When asked what kind of wine Cesar Chavez liked to drink, his former advisor and speech writer, Marc Grossman, replies that a “hearty red” was his preferred drop, though the Mexican-American civil rights activist and labor organizer wasn’t much of a drinker. But many of his followers may not be aware that the success tasted by Chavez and his United Farm Workers in the 1960s was intricately linked with the wine industry.
As Americans mark the anniversary of his death on April 23, 1993, many will recall the table-grape and lettuce boycotts for workers' rights in the late '60s and early '70s, and Chavez's later battle to protect farm workers against the effects of pesticides in the 1980s.
Chavez's relationship with wine, says Grossman, “tends to get the short shrift. Not many people realize that the United Farm Workers’ (UFW) first victory in April of 1966 . . . was with Schenley."
In the midst of what was called the Great Delano Grape Strike, wine and spirits company Schenley Industries agreed to negotiate with the UFW after a nationwide boycott of their products was called. The result was the signing of the first-ever labor contract between growers and field workers in the United States. (Schenley was bought by Guinness in 1987.)
That year – 1966 – Chavez and his allies were also successful with a field strike and boycott of Perelli Minetti at their Delano winery, because of what Chavez called a “backdoor deal” with the Teamsters union. Around the same time, farm workers negotiated UFW contracts with Christian Brothers Winery and Almaden Vineyards.
Then, in the 1970s, Chavez came face to face with the biggest landowner in Napa and Sonoma wine country: E. & J. Gallo. On March 2, 1975, The New York Times reported that 10,000 protesters had arrived at the Gallo winery in Modesto, California, after a 110-mile march in support of a UFW boycott of Gallo wine. At the time, Gallo made almost one in three bottles of wine produced in the United States.
Gallo had been one of the first growers in California to sign with the UFW a year earlier, but had then dropped the union in favor of the Teamsters. Chavez described it as a “sweetheart deal,” and fought to reinstate UFW representation.
"This should make it clear to Gallo that we're not going away," Chavez was quoted as saying. He went on to tell the media that more than 100 liquor store owners had removed Gallo wine from their shelves in Los Angeles. With the UFW eventually triumphant, Grossman observes: "Gallo tastes a lot sweeter today."
Tensions between Gallo and the UFW have continued to surface over the past decade, but the union has been successful in gaining representation of workers in a small part of the wine industry in Sonoma, Napa and southern Monterey County, as well as the sizable Chateau Ste.
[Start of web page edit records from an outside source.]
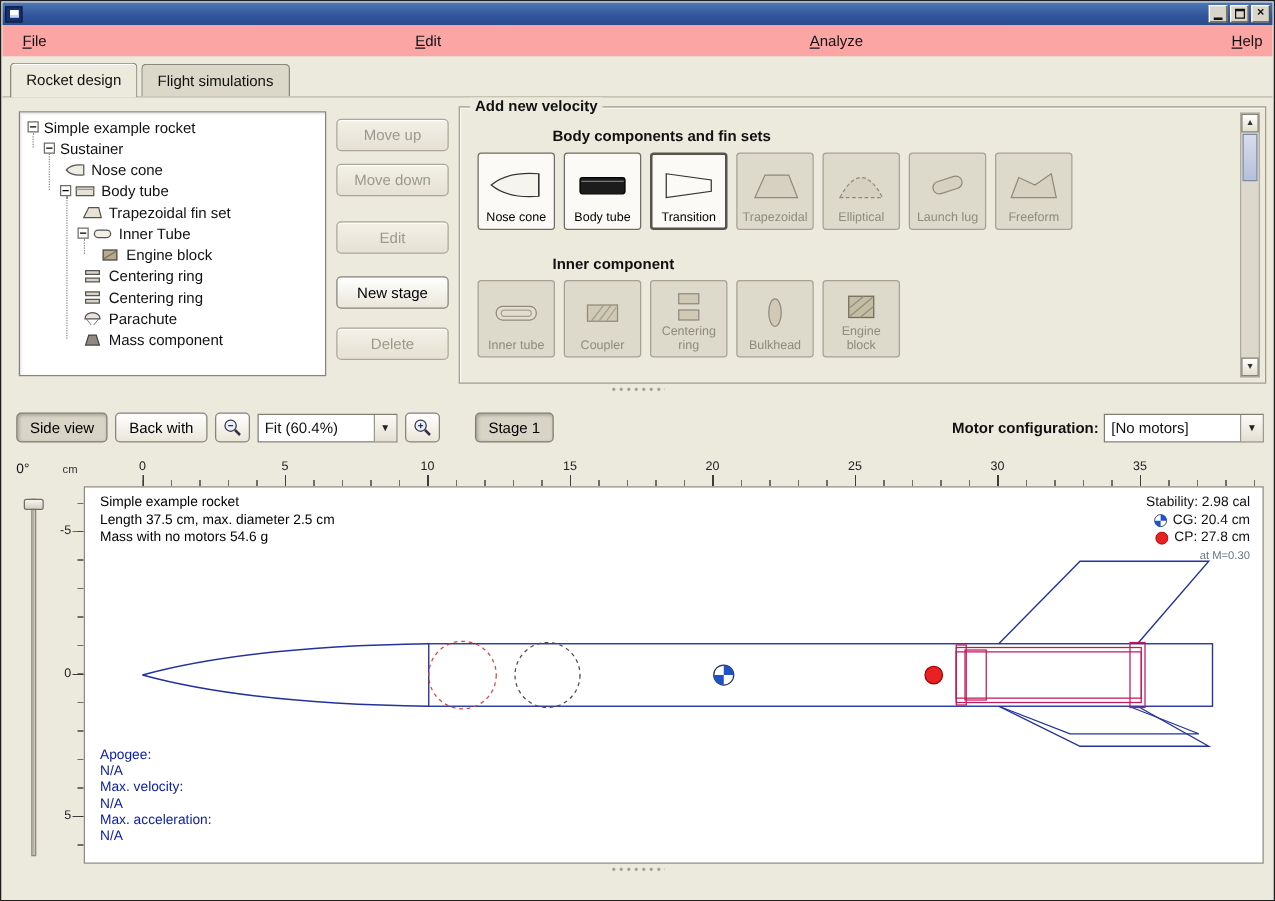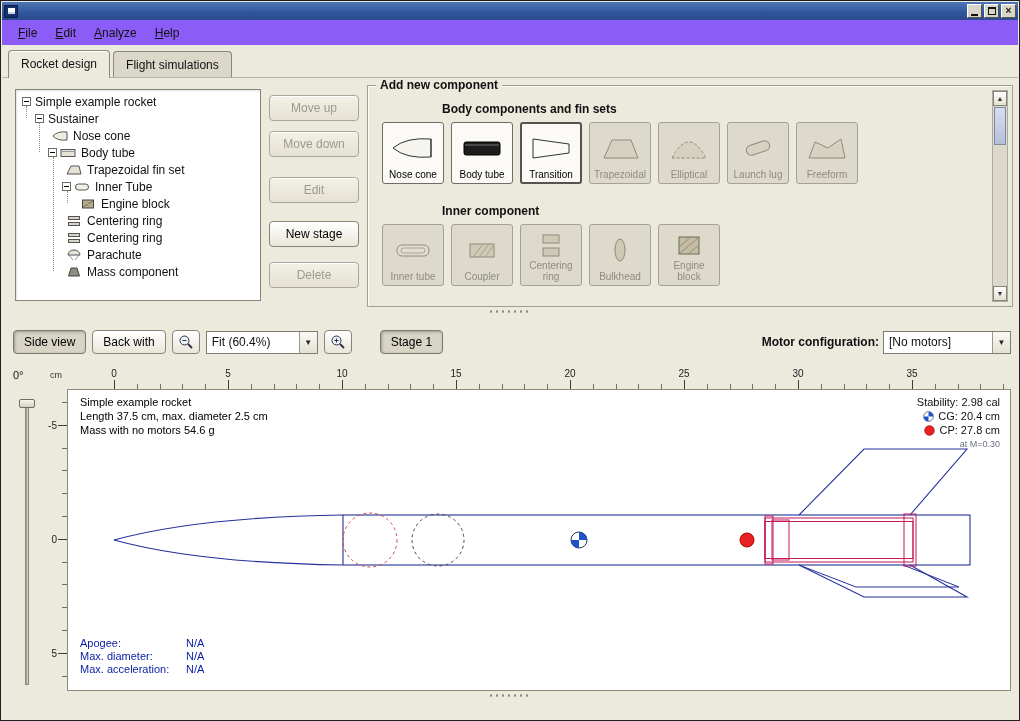"File" .menubar { background: #8b5cf6 -> #fca5a5; justify-content: none -> space-between }
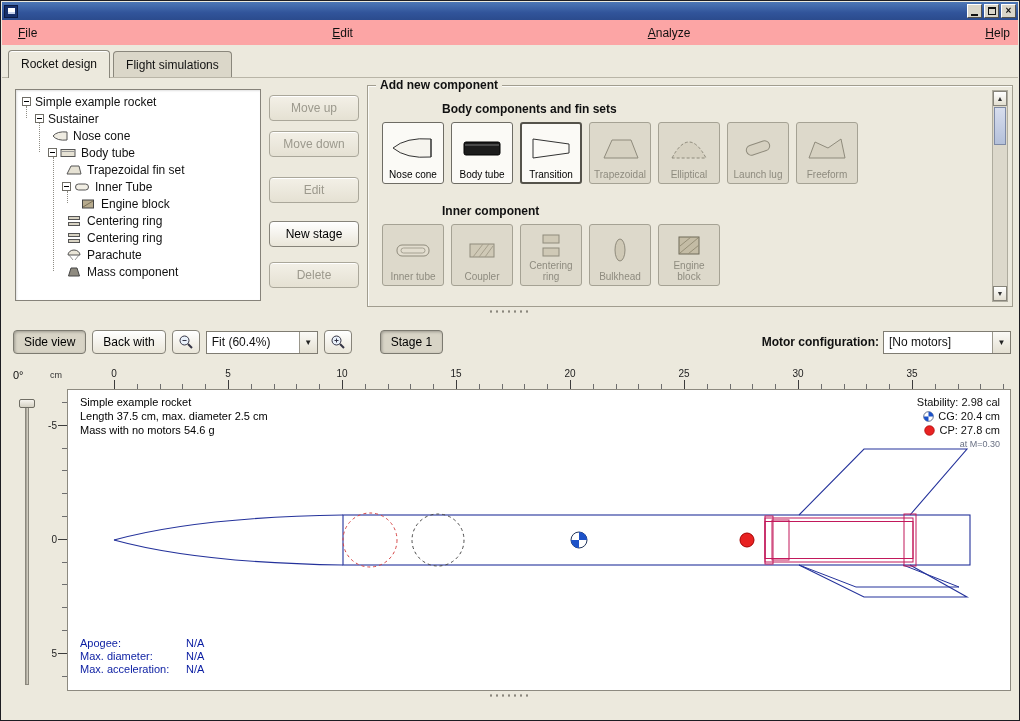"Add new component" span.legend { text: component -> velocity }
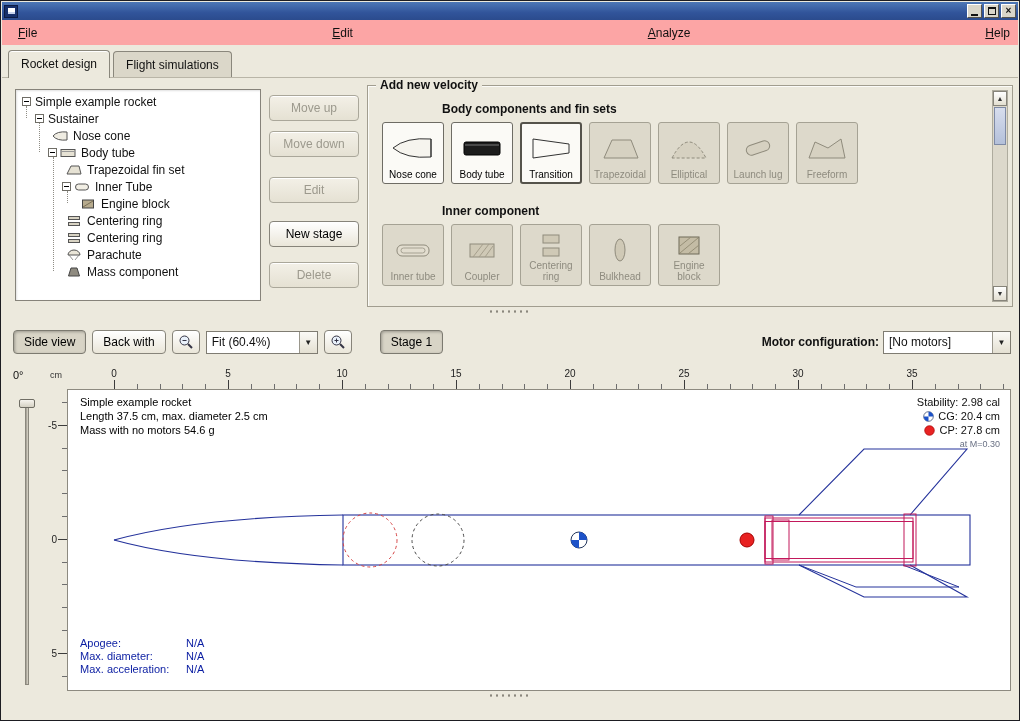"Apogee:" .flight .frow { flex-direction: none -> column }
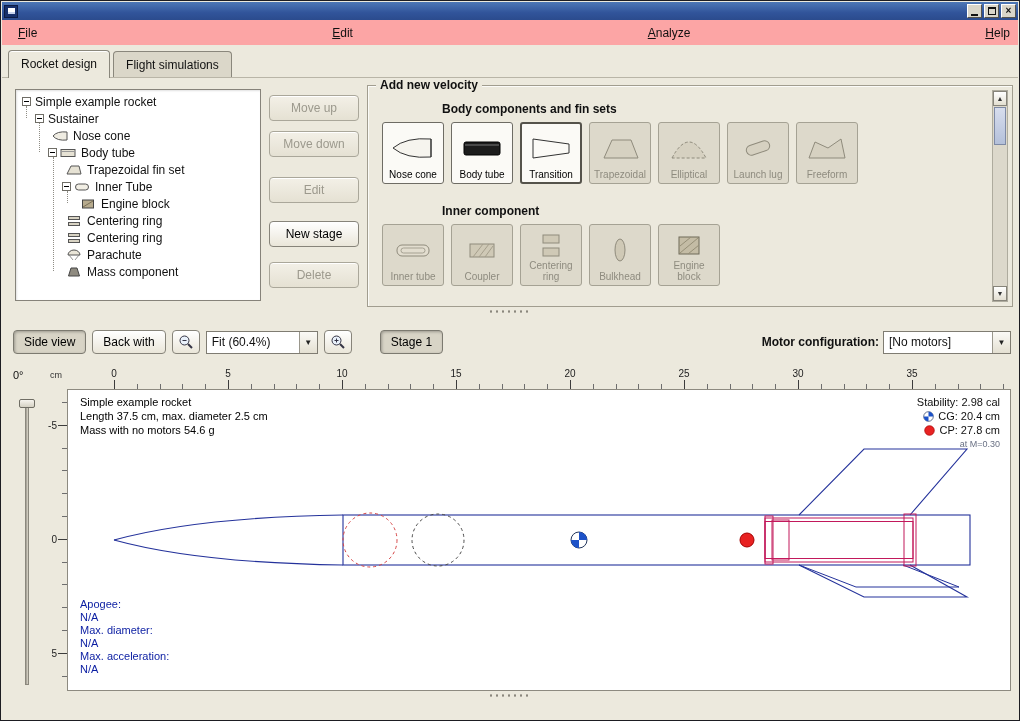"Max. diameter:" span.flabel { text: diameter -> velocity }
Michelle in Washington State.
In March 2008, just before what would have been Cesar Chavez’s 81st birthday, the UFW decided to make some wine of its own.
Black Eagle Wines launched with a 2007 Estate Sauvignon Blanc, a 2004 Cabernet Sauvignon, and a 2000 Merlot, sourced from “a very respected old-time Napa Valley winery” that had been unionized for decades, says Grossman, who is currently communications director of the Cesar Chavez Foundation.
“Our primary market for this is the young Latino professional,” Joaquin Ross, Black Eagle Wines president, told The Californian in 2009. "The young doctor or lawyer whose parents may have been farm workers themselves.”
The wines were served at the 2008 Democratic National Convention. And though the wine label didn’t survive (a victim of the recession, says Grossman), the UFW still has cases in storage, and continues to serve them at official gatherings and dinners.
A part of Chavez's legacy that promises to endure perhaps longer than the cellared wines is his "Si Se Puede!" (Yes we can!) slogan, which was commandeered by Barack Obama's 2008 electoral campaign.
Immigrants' rights activists have also taken up the battle cry and are sure to be chanting it on the 19th anniversary of Cesar Chavez's death. April 23 is also the two-year anniversary of controversial immigration legislation in Arizona giving police the power to question people's immigration status and to detain suspected illegal immigrants. The Obama administration is among the law's opponents as it is called back to the Supreme Court for review. Odds-on that if Chavez were alive, he would be fighting it too.